Exercise requirements:
Pictures excluded, retype the lines from the one containing "[96,1244,121,1253] sudo ->" through the last line of the data below, both included.

== Segment start ==

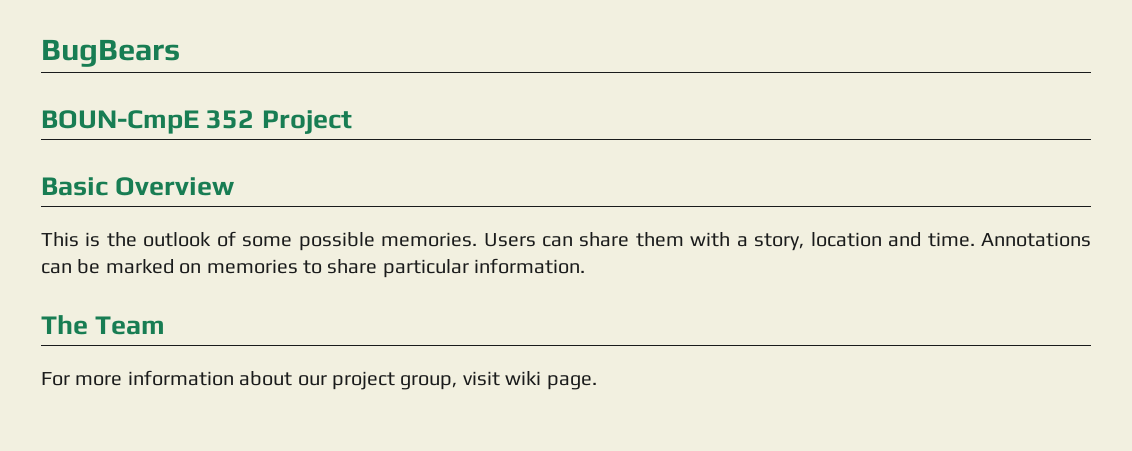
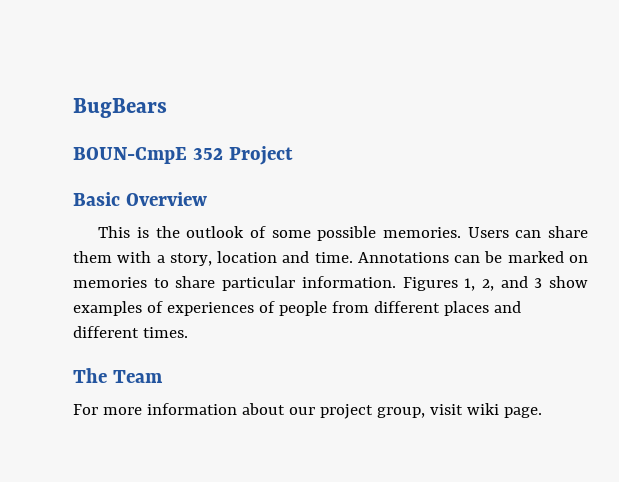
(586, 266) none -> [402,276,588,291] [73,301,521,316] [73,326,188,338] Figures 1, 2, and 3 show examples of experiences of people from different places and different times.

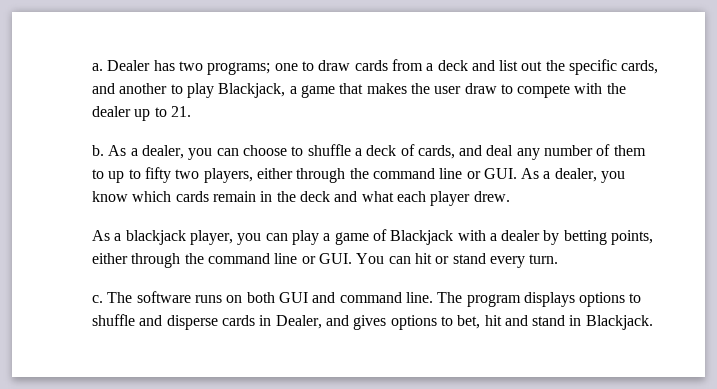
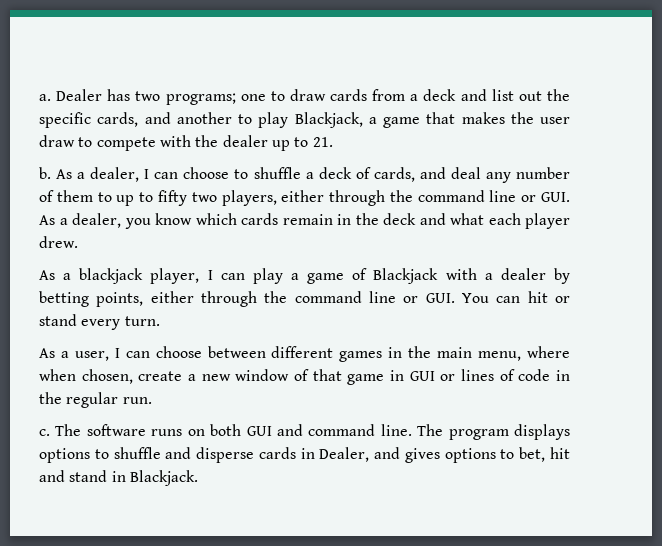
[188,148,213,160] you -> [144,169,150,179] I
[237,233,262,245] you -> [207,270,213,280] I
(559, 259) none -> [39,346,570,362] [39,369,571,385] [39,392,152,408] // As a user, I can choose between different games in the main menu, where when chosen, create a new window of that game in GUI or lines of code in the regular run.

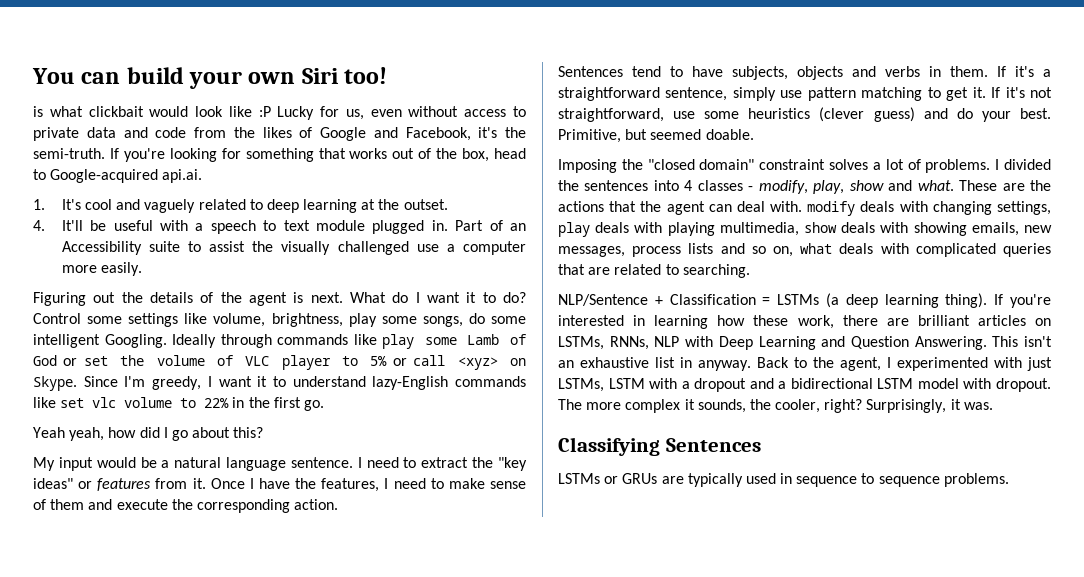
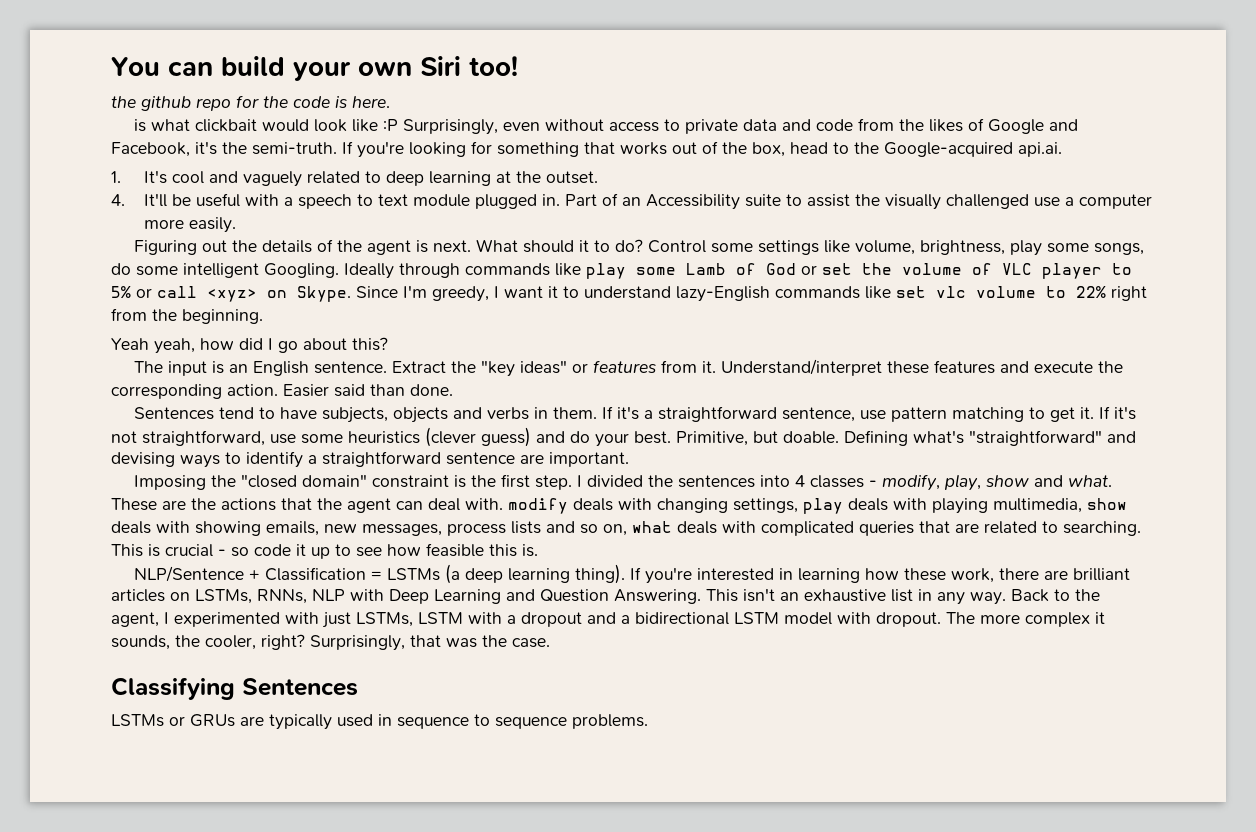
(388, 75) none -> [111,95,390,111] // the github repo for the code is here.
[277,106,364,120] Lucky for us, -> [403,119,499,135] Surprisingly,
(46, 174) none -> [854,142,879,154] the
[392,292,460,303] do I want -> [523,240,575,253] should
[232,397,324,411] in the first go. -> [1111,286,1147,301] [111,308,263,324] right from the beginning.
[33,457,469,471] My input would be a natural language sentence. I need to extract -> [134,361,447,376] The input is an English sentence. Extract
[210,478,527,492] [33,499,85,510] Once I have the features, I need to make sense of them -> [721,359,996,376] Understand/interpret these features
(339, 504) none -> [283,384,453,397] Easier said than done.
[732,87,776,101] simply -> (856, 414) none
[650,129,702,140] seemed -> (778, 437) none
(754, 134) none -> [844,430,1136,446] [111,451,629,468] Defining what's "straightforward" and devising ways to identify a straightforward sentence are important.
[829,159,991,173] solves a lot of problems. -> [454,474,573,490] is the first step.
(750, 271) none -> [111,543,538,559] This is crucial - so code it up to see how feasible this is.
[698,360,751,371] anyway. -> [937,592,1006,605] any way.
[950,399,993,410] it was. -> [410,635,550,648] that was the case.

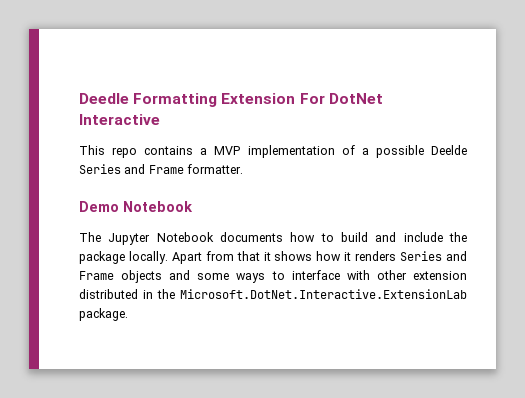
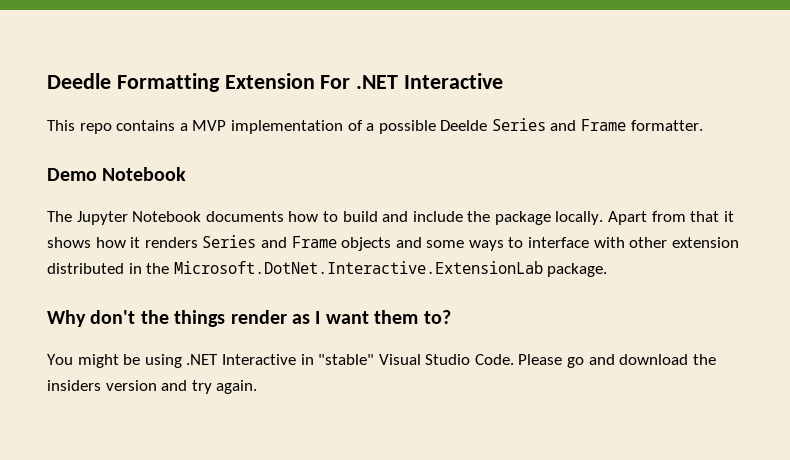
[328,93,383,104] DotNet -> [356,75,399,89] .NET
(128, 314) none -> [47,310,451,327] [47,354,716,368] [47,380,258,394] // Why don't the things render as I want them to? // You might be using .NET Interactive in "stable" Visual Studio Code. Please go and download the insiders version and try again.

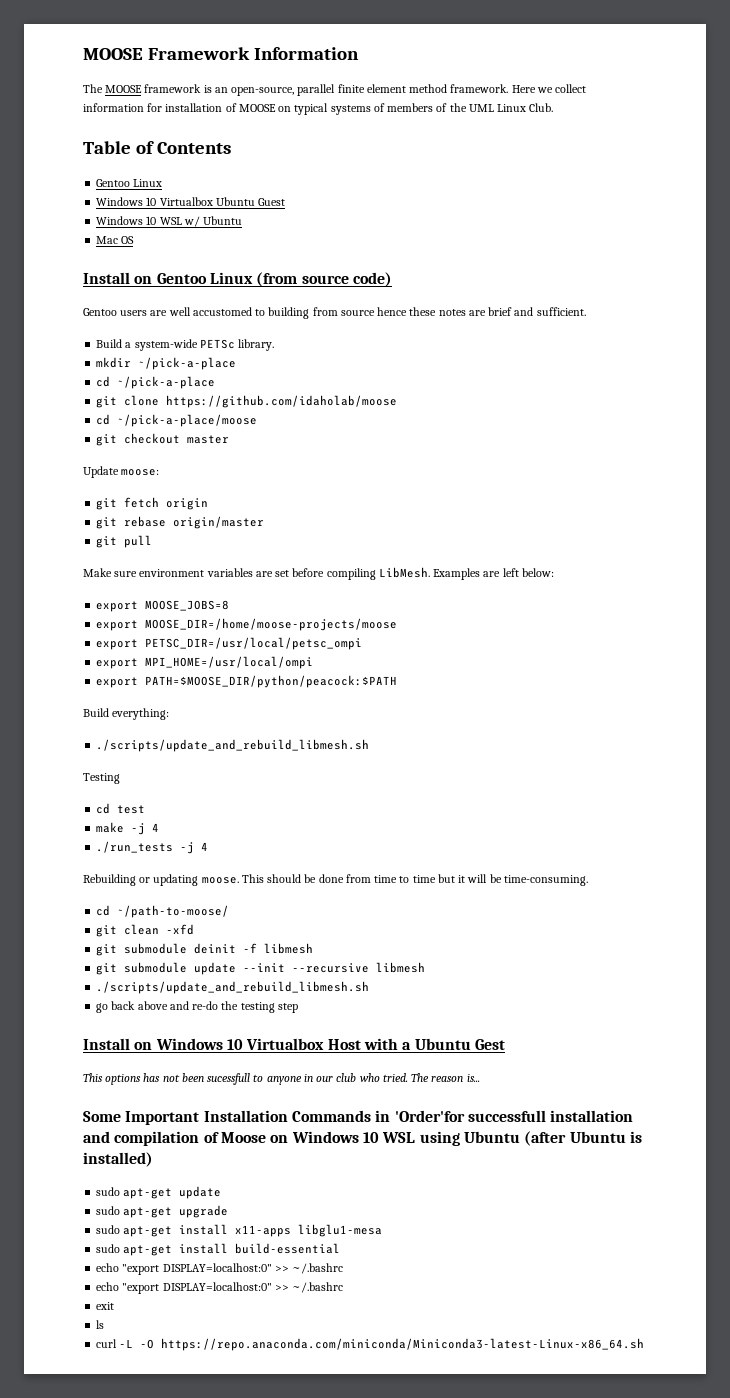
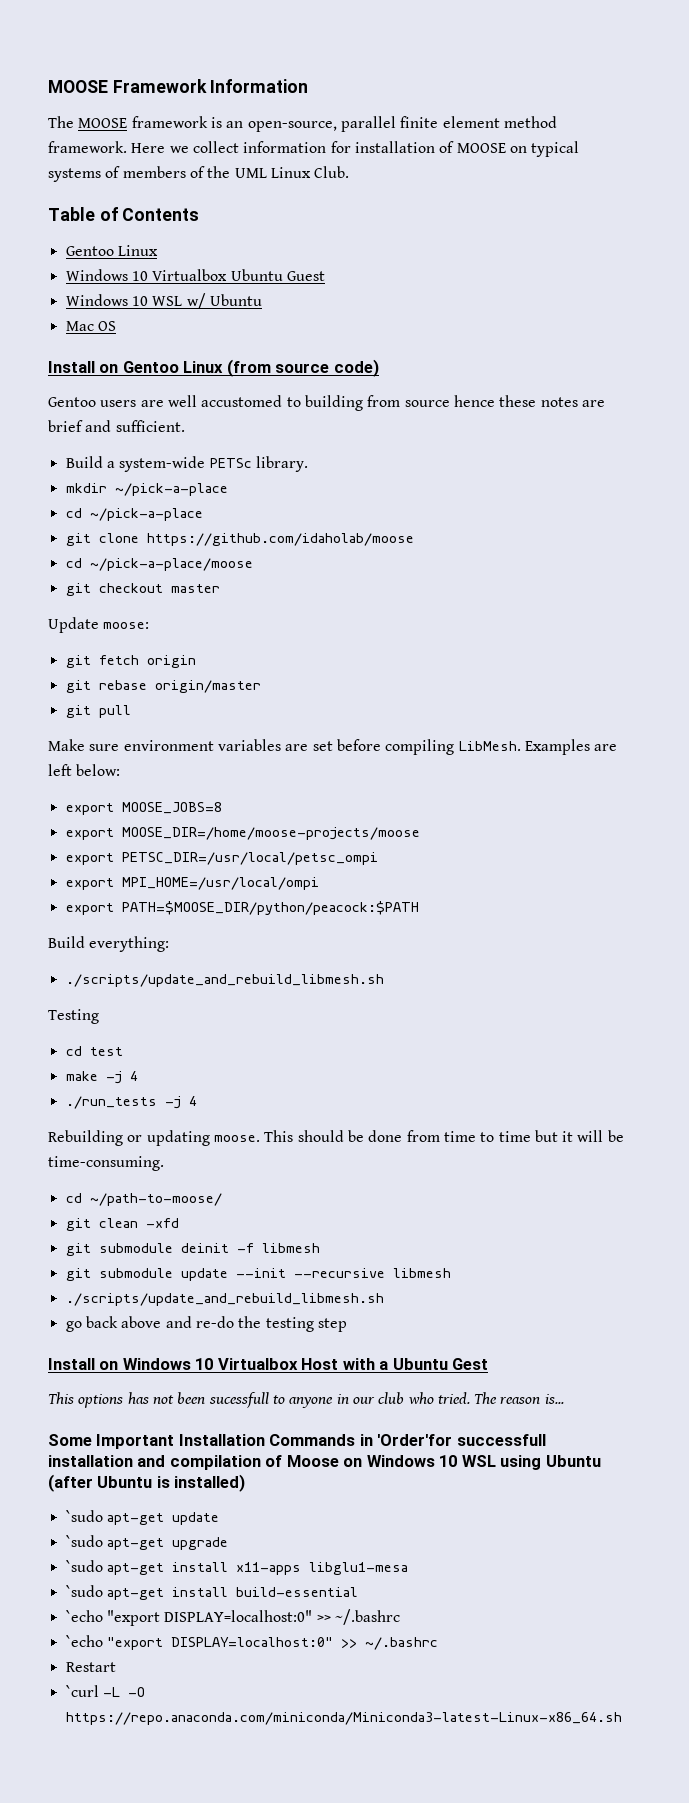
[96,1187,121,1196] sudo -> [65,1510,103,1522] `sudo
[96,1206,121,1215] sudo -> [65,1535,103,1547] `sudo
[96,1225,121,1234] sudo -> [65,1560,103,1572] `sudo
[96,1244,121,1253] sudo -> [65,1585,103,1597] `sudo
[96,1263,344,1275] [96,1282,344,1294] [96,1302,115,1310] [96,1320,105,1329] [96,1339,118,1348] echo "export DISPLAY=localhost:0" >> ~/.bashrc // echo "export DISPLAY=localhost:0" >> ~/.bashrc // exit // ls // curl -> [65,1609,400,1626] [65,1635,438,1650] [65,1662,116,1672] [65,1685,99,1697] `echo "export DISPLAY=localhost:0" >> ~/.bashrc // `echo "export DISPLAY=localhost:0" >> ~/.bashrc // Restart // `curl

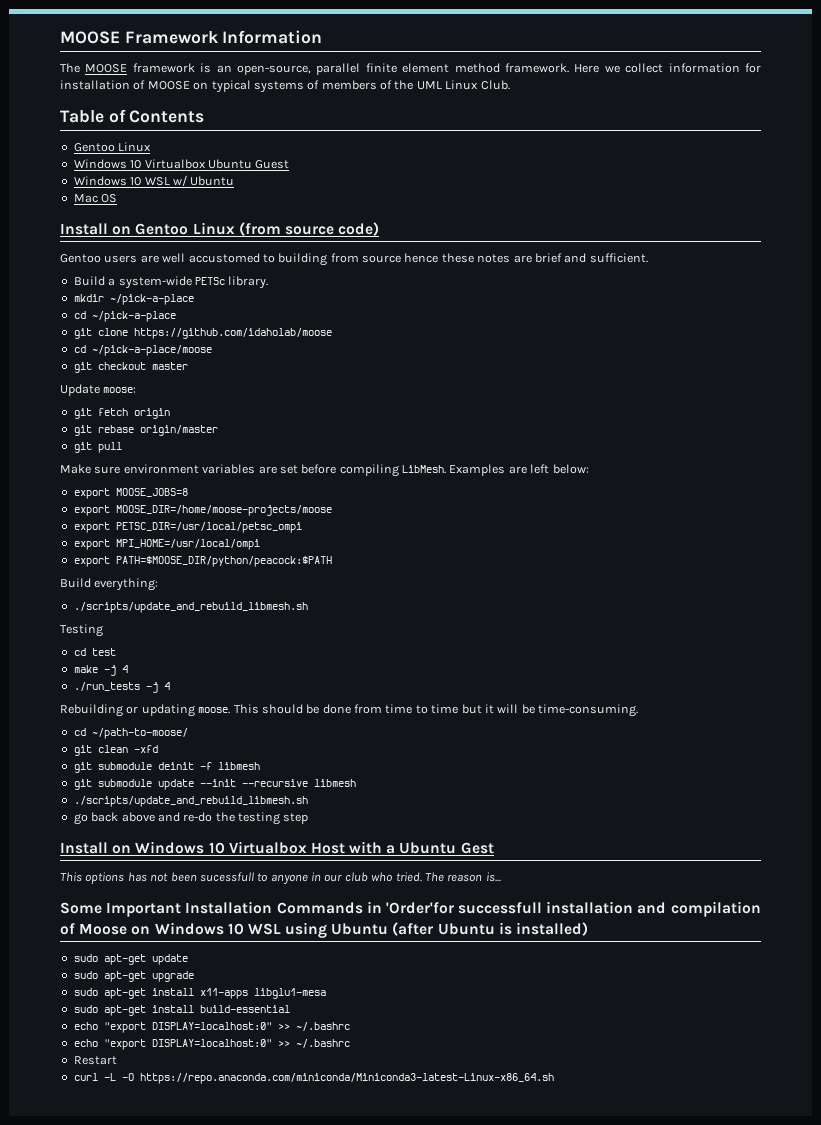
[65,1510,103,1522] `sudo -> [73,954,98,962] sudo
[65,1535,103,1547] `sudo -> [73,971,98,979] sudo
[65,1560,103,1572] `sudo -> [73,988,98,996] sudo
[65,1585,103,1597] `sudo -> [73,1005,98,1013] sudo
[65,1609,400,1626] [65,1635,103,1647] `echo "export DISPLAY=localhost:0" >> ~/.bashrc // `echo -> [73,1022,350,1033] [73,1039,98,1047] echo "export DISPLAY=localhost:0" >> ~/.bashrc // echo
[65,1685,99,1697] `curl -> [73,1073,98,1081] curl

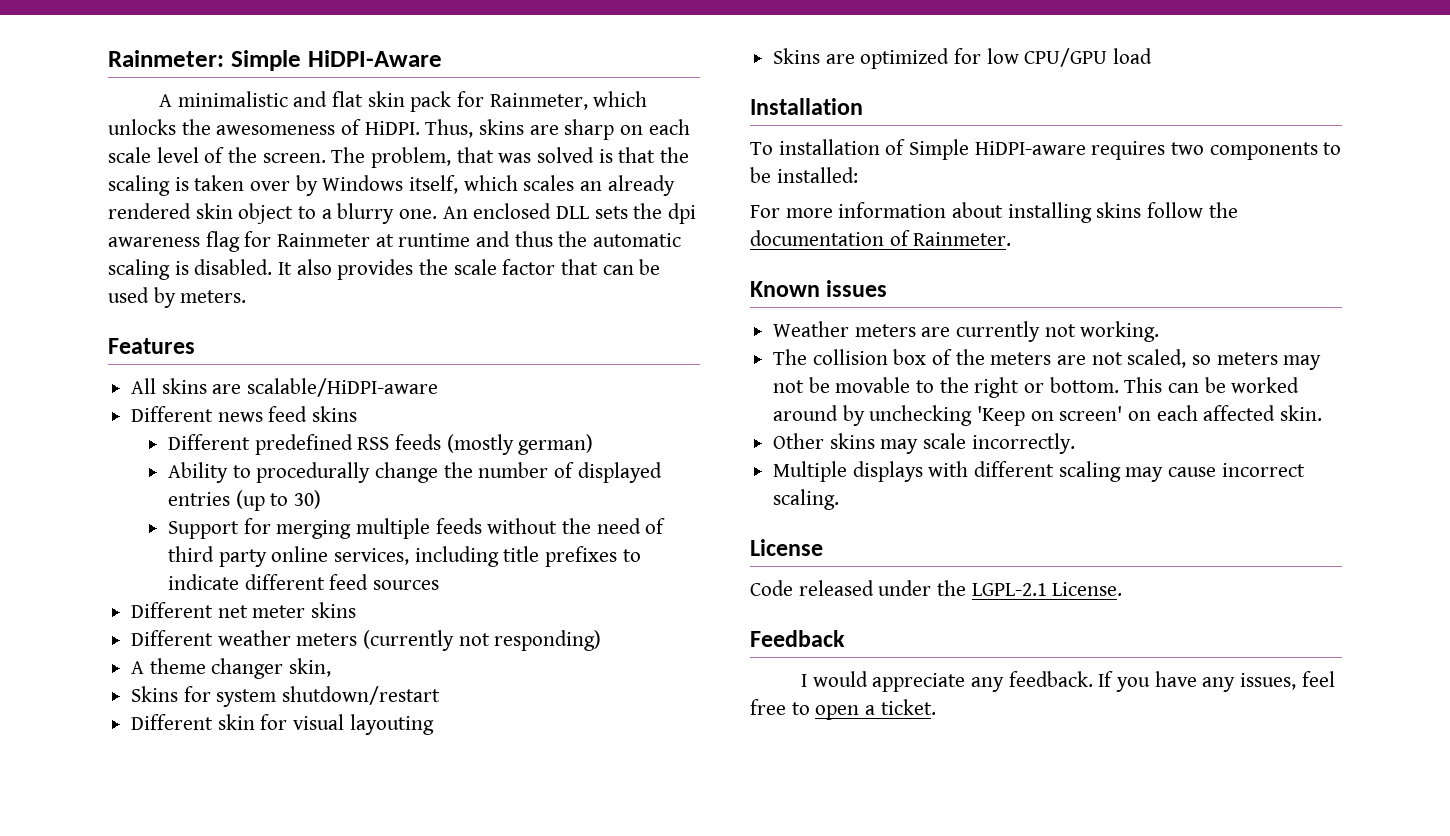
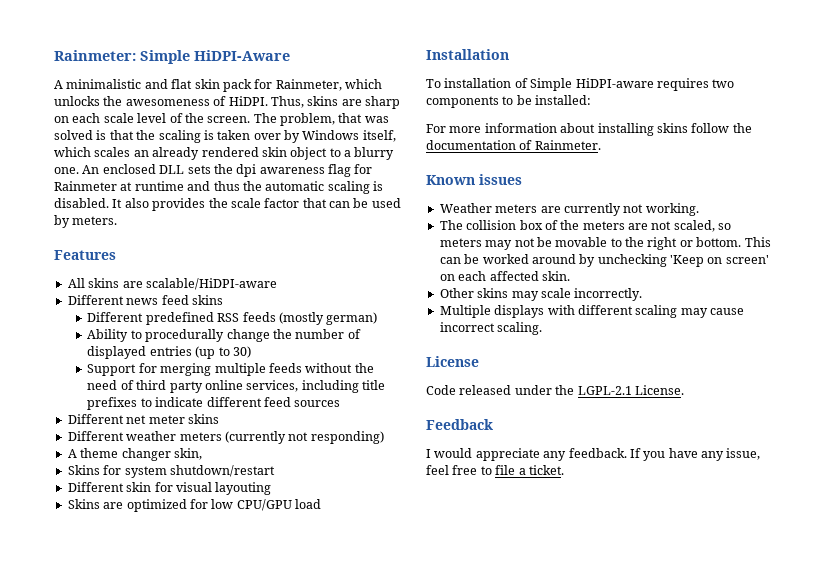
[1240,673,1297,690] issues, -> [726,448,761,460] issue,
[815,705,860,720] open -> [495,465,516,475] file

== Segment end ==

Exercise solution:
[96,1244,121,1253] sudo -> [65,1585,103,1597] `sudo
[96,1263,344,1275] [96,1282,344,1294] [96,1302,115,1310] [96,1320,105,1329] [96,1339,118,1348] echo "export DISPLAY=localhost:0" >> ~/.bashrc // echo "export DISPLAY=localhost:0" >> ~/.bashrc // exit // ls // curl -> [65,1609,400,1626] [65,1635,438,1650] [65,1662,116,1672] [65,1685,99,1697] `echo "export DISPLAY=localhost:0" >> ~/.bashrc // `echo "export DISPLAY=localhost:0" >> ~/.bashrc // Restart // `curl

[65,1510,103,1522] `sudo -> [73,954,98,962] sudo
[65,1535,103,1547] `sudo -> [73,971,98,979] sudo
[65,1560,103,1572] `sudo -> [73,988,98,996] sudo
[65,1585,103,1597] `sudo -> [73,1005,98,1013] sudo
[65,1609,400,1626] [65,1635,103,1647] `echo "export DISPLAY=localhost:0" >> ~/.bashrc // `echo -> [73,1022,350,1033] [73,1039,98,1047] echo "export DISPLAY=localhost:0" >> ~/.bashrc // echo
[65,1685,99,1697] `curl -> [73,1073,98,1081] curl

[1240,673,1297,690] issues, -> [726,448,761,460] issue,
[815,705,860,720] open -> [495,465,516,475] file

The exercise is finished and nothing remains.